▶ _Exercise_
Nothing in the entries should be altered. Write them out in full.

*** Material provided Section Begins ***

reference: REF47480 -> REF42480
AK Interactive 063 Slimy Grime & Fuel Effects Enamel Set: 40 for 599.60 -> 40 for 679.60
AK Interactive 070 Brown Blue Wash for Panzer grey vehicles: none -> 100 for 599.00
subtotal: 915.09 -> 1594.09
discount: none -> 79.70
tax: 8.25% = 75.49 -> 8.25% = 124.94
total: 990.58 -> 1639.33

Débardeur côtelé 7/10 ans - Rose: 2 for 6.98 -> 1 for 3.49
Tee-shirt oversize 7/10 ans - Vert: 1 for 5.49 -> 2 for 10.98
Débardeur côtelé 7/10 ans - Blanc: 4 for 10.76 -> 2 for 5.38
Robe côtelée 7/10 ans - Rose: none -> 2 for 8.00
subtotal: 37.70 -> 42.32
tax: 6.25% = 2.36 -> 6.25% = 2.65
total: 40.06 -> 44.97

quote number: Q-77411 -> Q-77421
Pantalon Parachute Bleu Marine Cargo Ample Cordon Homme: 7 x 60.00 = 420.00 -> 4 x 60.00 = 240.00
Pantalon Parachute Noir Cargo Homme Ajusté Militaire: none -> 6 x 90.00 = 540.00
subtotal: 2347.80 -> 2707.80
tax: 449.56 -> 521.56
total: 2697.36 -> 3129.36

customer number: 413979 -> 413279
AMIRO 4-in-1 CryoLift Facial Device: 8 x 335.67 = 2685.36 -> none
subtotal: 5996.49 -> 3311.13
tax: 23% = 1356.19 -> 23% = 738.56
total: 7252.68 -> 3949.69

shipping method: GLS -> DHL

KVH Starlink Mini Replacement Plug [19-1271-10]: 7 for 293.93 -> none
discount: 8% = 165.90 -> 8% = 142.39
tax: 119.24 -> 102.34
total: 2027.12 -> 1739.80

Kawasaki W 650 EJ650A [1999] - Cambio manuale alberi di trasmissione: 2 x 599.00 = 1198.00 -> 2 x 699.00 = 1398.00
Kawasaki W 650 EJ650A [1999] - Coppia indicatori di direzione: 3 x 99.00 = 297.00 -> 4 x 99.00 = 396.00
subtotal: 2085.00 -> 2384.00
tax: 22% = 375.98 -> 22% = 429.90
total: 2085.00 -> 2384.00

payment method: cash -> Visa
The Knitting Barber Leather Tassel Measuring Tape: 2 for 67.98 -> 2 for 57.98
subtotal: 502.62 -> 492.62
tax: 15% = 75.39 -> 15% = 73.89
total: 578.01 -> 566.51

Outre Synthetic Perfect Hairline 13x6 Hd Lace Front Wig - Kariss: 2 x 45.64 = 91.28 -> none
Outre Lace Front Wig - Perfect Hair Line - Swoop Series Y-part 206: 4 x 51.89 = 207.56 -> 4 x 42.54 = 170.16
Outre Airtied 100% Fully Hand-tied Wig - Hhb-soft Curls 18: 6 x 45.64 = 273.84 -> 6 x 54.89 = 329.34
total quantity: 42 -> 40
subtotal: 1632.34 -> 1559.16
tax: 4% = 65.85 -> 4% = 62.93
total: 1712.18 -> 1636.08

*** Material provided Section Ends ***

▶ _Response below_
reference: REF47480 -> REF42480
AK Interactive 063 Slimy Grime & Fuel Effects Enamel Set: 40 for 599.60 -> 40 for 679.60
AK Interactive 070 Brown Blue Wash for Panzer grey vehicles: none -> 100 for 599.00
subtotal: 915.09 -> 1594.09
discount: none -> 79.70
tax: 8.25% = 75.49 -> 8.25% = 124.94
total: 990.58 -> 1639.33

Débardeur côtelé 7/10 ans - Rose: 2 for 6.98 -> 1 for 3.49
Tee-shirt oversize 7/10 ans - Vert: 1 for 5.49 -> 2 for 10.98
Débardeur côtelé 7/10 ans - Blanc: 4 for 10.76 -> 2 for 5.38
Robe côtelée 7/10 ans - Rose: none -> 2 for 8.00
subtotal: 37.70 -> 42.32
tax: 6.25% = 2.36 -> 6.25% = 2.65
total: 40.06 -> 44.97

quote number: Q-77411 -> Q-77421
Pantalon Parachute Bleu Marine Cargo Ample Cordon Homme: 7 x 60.00 = 420.00 -> 4 x 60.00 = 240.00
Pantalon Parachute Noir Cargo Homme Ajusté Militaire: none -> 6 x 90.00 = 540.00
subtotal: 2347.80 -> 2707.80
tax: 449.56 -> 521.56
total: 2697.36 -> 3129.36

customer number: 413979 -> 413279
AMIRO 4-in-1 CryoLift Facial Device: 8 x 335.67 = 2685.36 -> none
subtotal: 5996.49 -> 3311.13
tax: 23% = 1356.19 -> 23% = 738.56
total: 7252.68 -> 3949.69

shipping method: GLS -> DHL

KVH Starlink Mini Replacement Plug [19-1271-10]: 7 for 293.93 -> none
discount: 8% = 165.90 -> 8% = 142.39
tax: 119.24 -> 102.34
total: 2027.12 -> 1739.80

Kawasaki W 650 EJ650A [1999] - Cambio manuale alberi di trasmissione: 2 x 599.00 = 1198.00 -> 2 x 699.00 = 1398.00
Kawasaki W 650 EJ650A [1999] - Coppia indicatori di direzione: 3 x 99.00 = 297.00 -> 4 x 99.00 = 396.00
subtotal: 2085.00 -> 2384.00
tax: 22% = 375.98 -> 22% = 429.90
total: 2085.00 -> 2384.00

payment method: cash -> Visa
The Knitting Barber Leather Tassel Measuring Tape: 2 for 67.98 -> 2 for 57.98
subtotal: 502.62 -> 492.62
tax: 15% = 75.39 -> 15% = 73.89
total: 578.01 -> 566.51

Outre Synthetic Perfect Hairline 13x6 Hd Lace Front Wig - Kariss: 2 x 45.64 = 91.28 -> none
Outre Lace Front Wig - Perfect Hair Line - Swoop Series Y-part 206: 4 x 51.89 = 207.56 -> 4 x 42.54 = 170.16
Outre Airtied 100% Fully Hand-tied Wig - Hhb-soft Curls 18: 6 x 45.64 = 273.84 -> 6 x 54.89 = 329.34
total quantity: 42 -> 40
subtotal: 1632.34 -> 1559.16
tax: 4% = 65.85 -> 4% = 62.93
total: 1712.18 -> 1636.08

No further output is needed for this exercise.